348 prisoners were released from the camp, including 24 women. They were Jews from Poland, Hungary, Belgium, France, Greece, the Netherlands and Norway. Many of them joined the insurgent units. They served in the quartermaster department, among others. In addition, Henryk Lederman, a pre-war infantry cadet and participant in the Warsaw Ghetto Uprising, became a soldier in the tank platoon of ‘Zośka’ battalion, while engineer Józef Filar was a mechanic in this platoon. The medical service in the battalion was performed by surgeon Soltan Safiyev ‘Doctor Turek’, a former military doctor of the Red Army. Henryk Poznański aka “Bystry”, also a participant in the ghetto uprising, was assigned to the AK “Parasol” Battalion.

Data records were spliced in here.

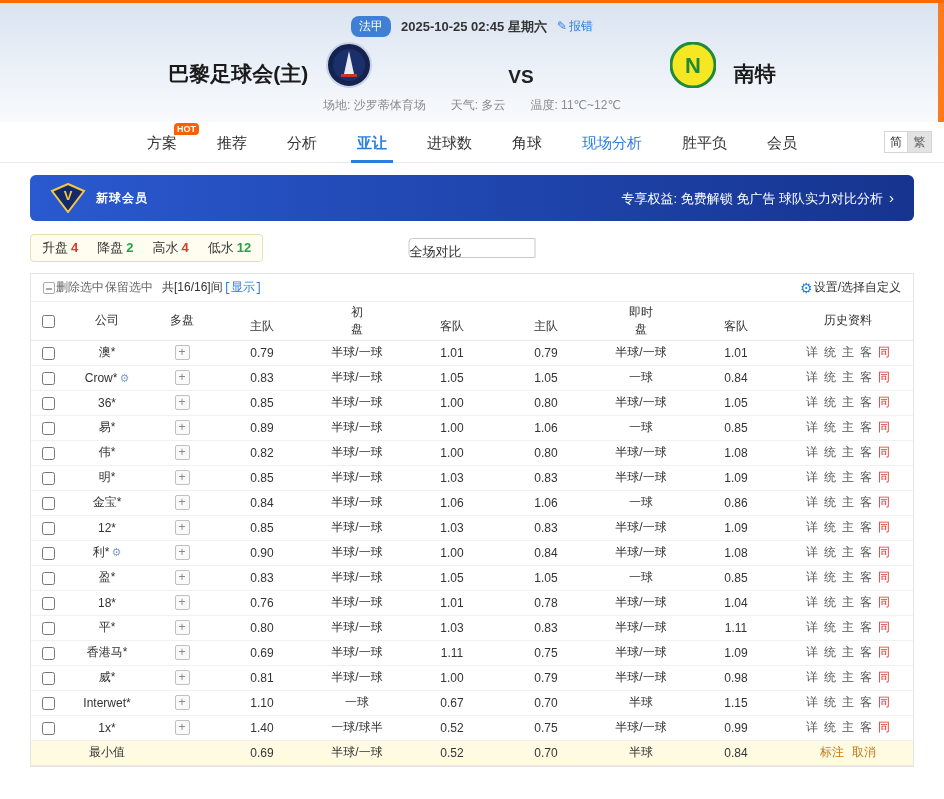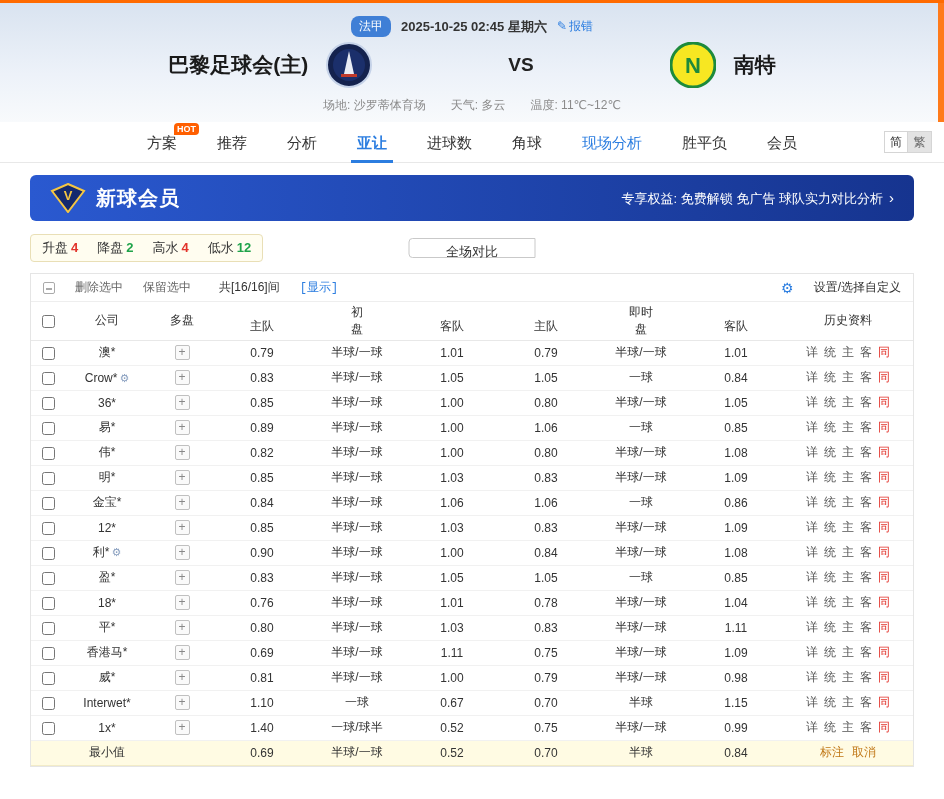"巴黎足球会(主)" .teams-row { align-items: center -> flex-end }
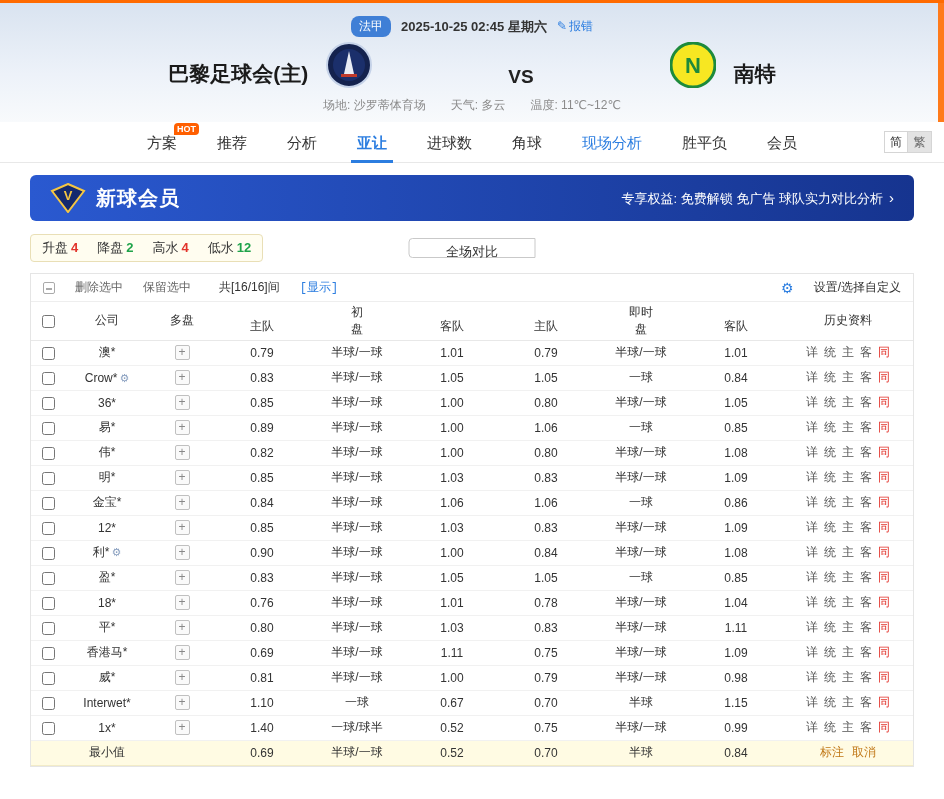"新球会员" .vip-title { font-size: 20px -> 12px }
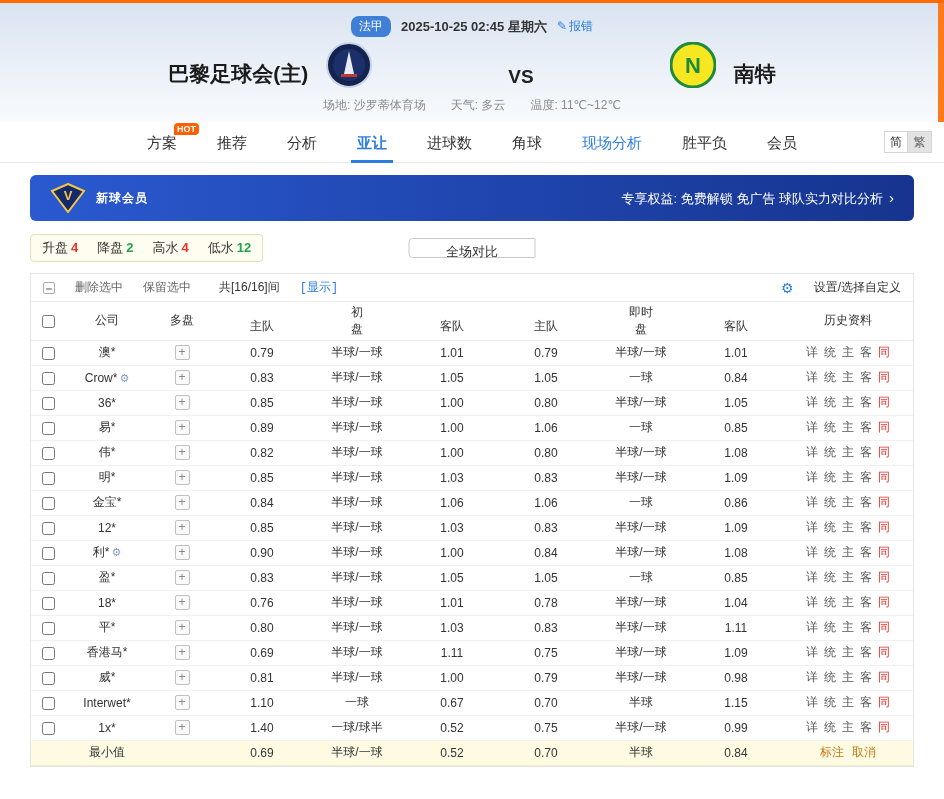"全场对比" .toggle-btn { text-align: center -> left }
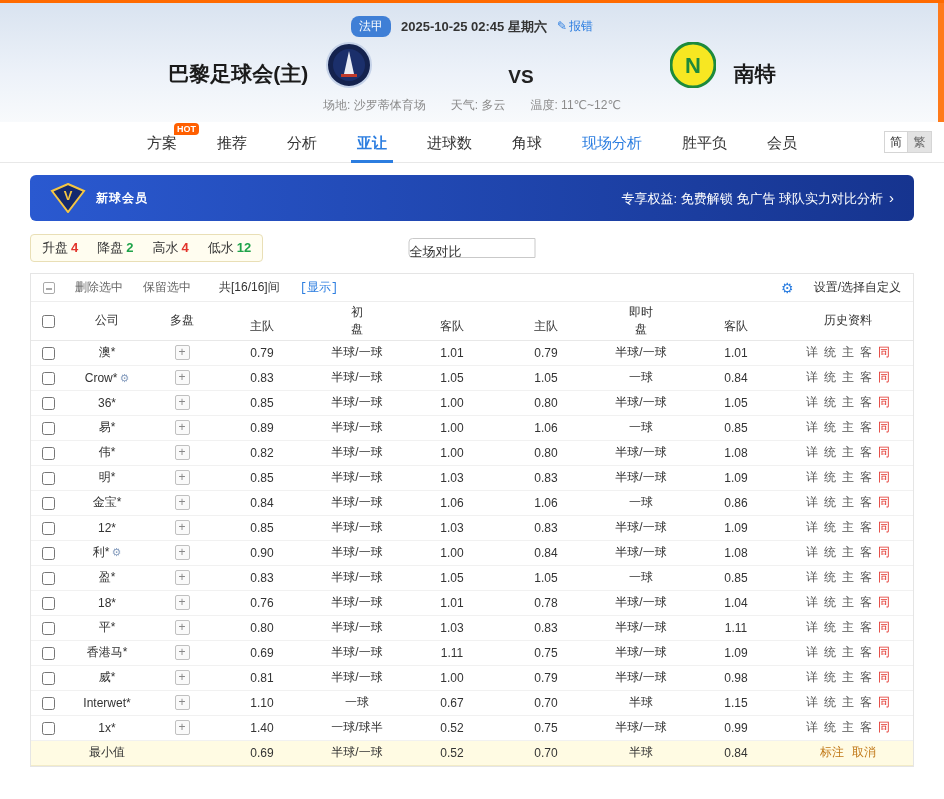"删除选中" .controls-row { gap: 20px -> 1px }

After the war, the German camp “Gęsiówka” became a place used by the Soviets. This time there was a camp there – at first an NKVD camp for German prisoners of war, but also for soldiers of the Home Army and other formations of the Polish independence underground. In mid-1945, the management of the camp was taken over by the native Communist Security Office, without changing its purpose. The camp was transformed into the Warsaw II Gesiowka Central Prison for political and criminal prisoners, where 1800 people died, according to historians’ estimates.
Gesiowka was liquidated in 1956 and the remains of the building were demolished in the 1960s.